__Activity__:
Before repeating the entries below, strip out every picture and keep all else as it is.

__Recorded data__:
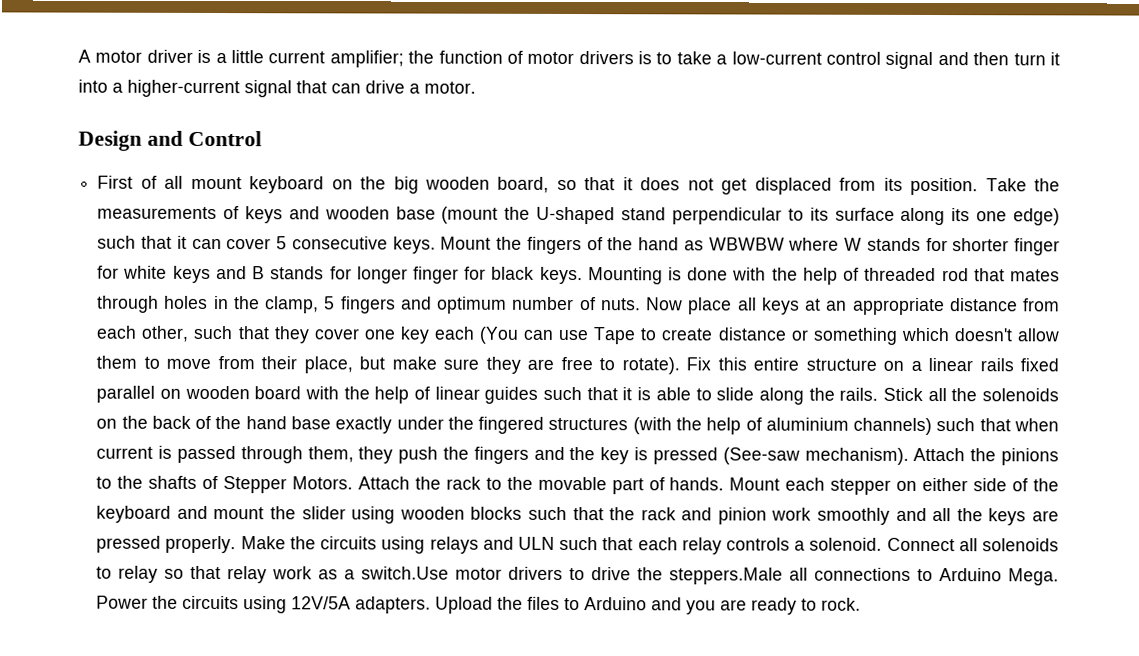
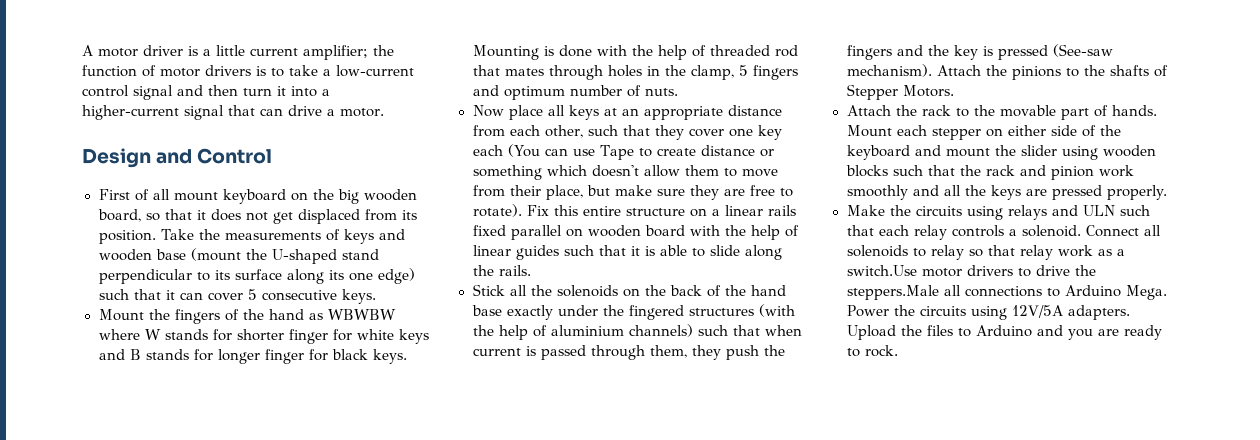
- Take the measurements of keys and wooden base (mount the U-shaped stand perpendicular to its surface along its one edge) such that it can cover 5 consecutive keys. Mount the fingers of the hand as WBWBW where W stands for shorter finger for white keys and B stands for longer finger for black keys.
+ Take the measurements of keys and wooden base (mount the U-shaped stand perpendicular to its surface along its one edge) such that it can cover 5 consecutive keys.
+ Mount the fingers of the hand as WBWBW where W stands for shorter finger for white keys and B stands for longer finger for black keys.
- Mounting is done with the help of threaded rod that mates through holes in the clamp, 5 fingers and optimum number of nuts. Now place all keys at an appropriate distance from each other, such that they cover one key each (You can use Tape to create distance or something which doesn't allow them to move from their place, but make sure they are free to rotate).
+ Mounting is done with the help of threaded rod that mates through holes in the clamp, 5 fingers and optimum number of nuts.
+ Now place all keys at an appropriate distance from each other, such that they cover one key each (You can use Tape to create distance or something which doesn't allow them to move from their place, but make sure they are free to rotate).
- Fix this entire structure on a linear rails fixed parallel on wooden board with the help of linear guides such that it is able to slide along the rails. Stick all the solenoids on the back of the hand base exactly under the fingered structures (with the help of aluminium channels) such that when current is passed through them, they push the fingers and the key is pressed (See-saw mechanism).
+ Fix this entire structure on a linear rails fixed parallel on wooden board with the help of linear guides such that it is able to slide along the rails.
+ Stick all the solenoids on the back of the hand base exactly under the fingered structures (with the help of aluminium channels) such that when current is passed through them, they push the fingers and the key is pressed (See-saw mechanism).
- Attach the pinions to the shafts of Stepper Motors. Attach the rack to the movable part of hands.
+ Attach the pinions to the shafts of Stepper Motors.
+ Attach the rack to the movable part of hands.
- Mount each stepper on either side of the keyboard and mount the slider using wooden blocks such that the rack and pinion work smoothly and all the keys are pressed properly. Make the circuits using relays and ULN such that each relay controls a solenoid.
+ Mount each stepper on either side of the keyboard and mount the slider using wooden blocks such that the rack and pinion work smoothly and all the keys are pressed properly.
+ Make the circuits using relays and ULN such that each relay controls a solenoid.

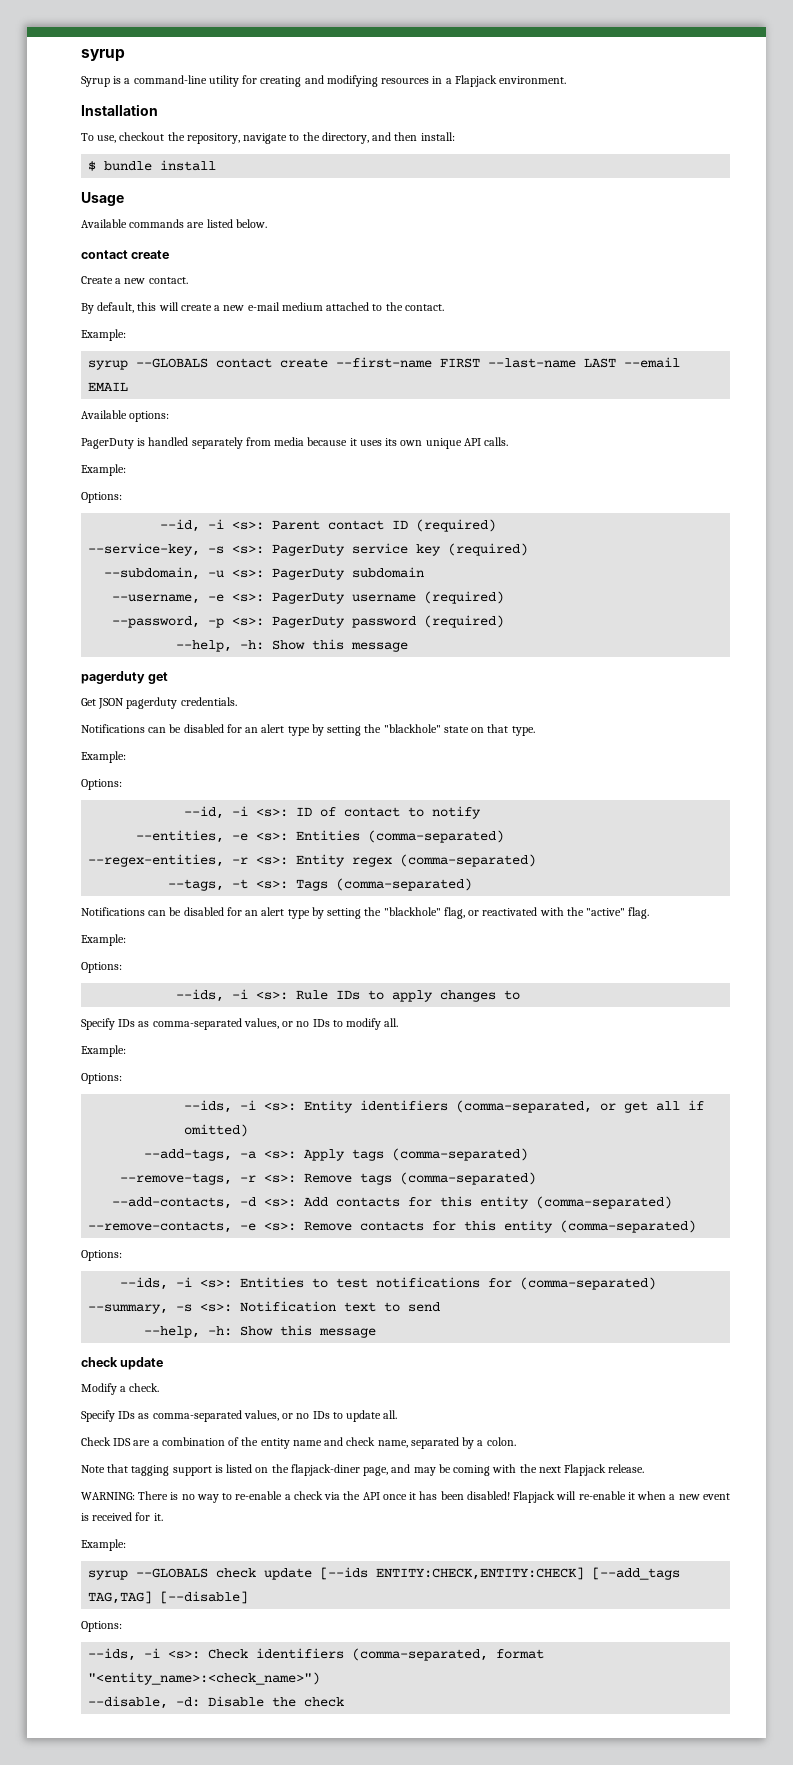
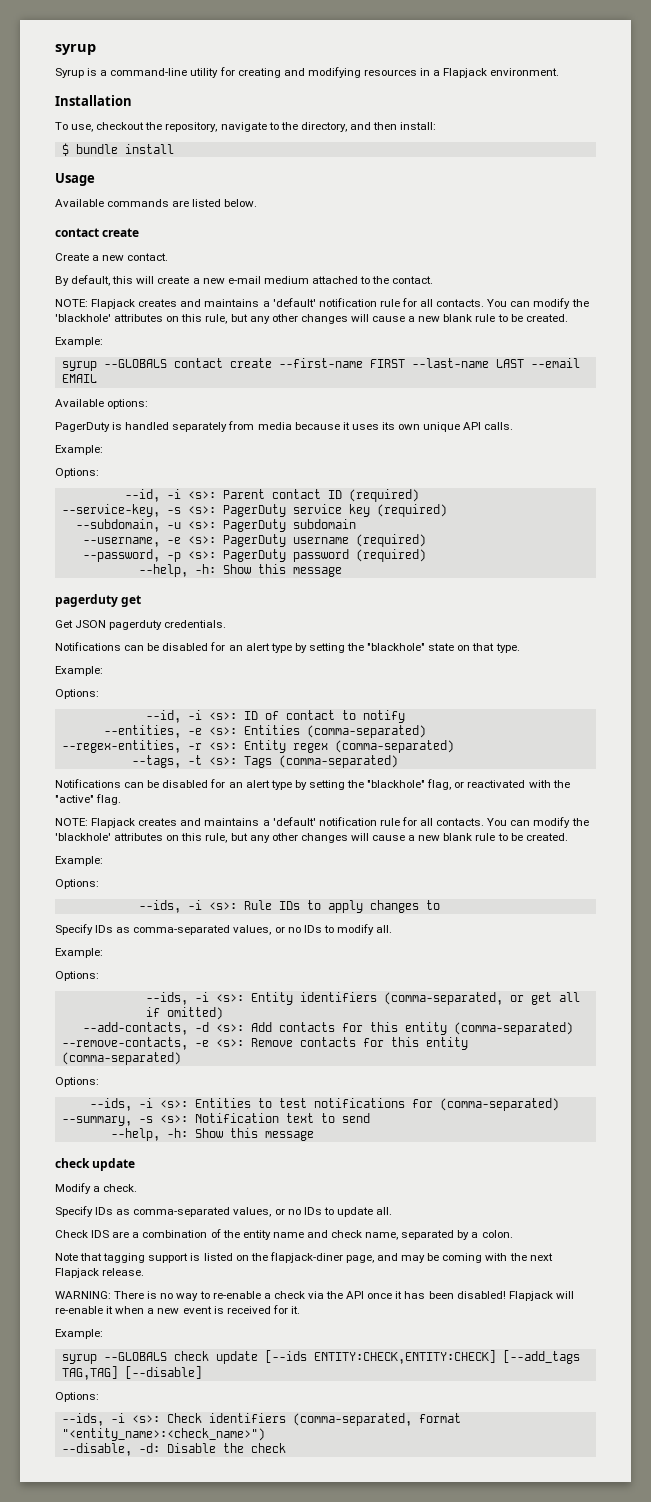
  By default, this will create a new e-mail medium attached to the contact.
+ NOTE: Flapjack creates and maintains a 'default' notification rule for all contacts. You can modify the 'blackhole' attributes on this rule, but any other changes will cause a new blank rule to be created.
  Notifications can be disabled for an alert type by setting the "blackhole" flag, or reactivated with the "active" flag.
+ NOTE: Flapjack creates and maintains a 'default' notification rule for all contacts. You can modify the 'blackhole' attributes on this rule, but any other changes will cause a new blank rule to be created.
- --add-tags, -a <s>: Apply tags (comma-separated)
- --remove-tags, -r <s>: Remove tags (comma-separated)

__Solved problem__:
- Take the measurements of keys and wooden base (mount the U-shaped stand perpendicular to its surface along its one edge) such that it can cover 5 consecutive keys. Mount the fingers of the hand as WBWBW where W stands for shorter finger for white keys and B stands for longer finger for black keys.
+ Take the measurements of keys and wooden base (mount the U-shaped stand perpendicular to its surface along its one edge) such that it can cover 5 consecutive keys.
+ Mount the fingers of the hand as WBWBW where W stands for shorter finger for white keys and B stands for longer finger for black keys.
- Mounting is done with the help of threaded rod that mates through holes in the clamp, 5 fingers and optimum number of nuts. Now place all keys at an appropriate distance from each other, such that they cover one key each (You can use Tape to create distance or something which doesn't allow them to move from their place, but make sure they are free to rotate).
+ Mounting is done with the help of threaded rod that mates through holes in the clamp, 5 fingers and optimum number of nuts.
+ Now place all keys at an appropriate distance from each other, such that they cover one key each (You can use Tape to create distance or something which doesn't allow them to move from their place, but make sure they are free to rotate).
- Fix this entire structure on a linear rails fixed parallel on wooden board with the help of linear guides such that it is able to slide along the rails. Stick all the solenoids on the back of the hand base exactly under the fingered structures (with the help of aluminium channels) such that when current is passed through them, they push the fingers and the key is pressed (See-saw mechanism).
+ Fix this entire structure on a linear rails fixed parallel on wooden board with the help of linear guides such that it is able to slide along the rails.
+ Stick all the solenoids on the back of the hand base exactly under the fingered structures (with the help of aluminium channels) such that when current is passed through them, they push the fingers and the key is pressed (See-saw mechanism).
- Attach the pinions to the shafts of Stepper Motors. Attach the rack to the movable part of hands.
+ Attach the pinions to the shafts of Stepper Motors.
+ Attach the rack to the movable part of hands.
- Mount each stepper on either side of the keyboard and mount the slider using wooden blocks such that the rack and pinion work smoothly and all the keys are pressed properly. Make the circuits using relays and ULN such that each relay controls a solenoid.
+ Mount each stepper on either side of the keyboard and mount the slider using wooden blocks such that the rack and pinion work smoothly and all the keys are pressed properly.
+ Make the circuits using relays and ULN such that each relay controls a solenoid.

  By default, this will create a new e-mail medium attached to the contact.
+ NOTE: Flapjack creates and maintains a 'default' notification rule for all contacts. You can modify the 'blackhole' attributes on this rule, but any other changes will cause a new blank rule to be created.
  Notifications can be disabled for an alert type by setting the "blackhole" flag, or reactivated with the "active" flag.
+ NOTE: Flapjack creates and maintains a 'default' notification rule for all contacts. You can modify the 'blackhole' attributes on this rule, but any other changes will cause a new blank rule to be created.
- --add-tags, -a <s>: Apply tags (comma-separated)
- --remove-tags, -r <s>: Remove tags (comma-separated)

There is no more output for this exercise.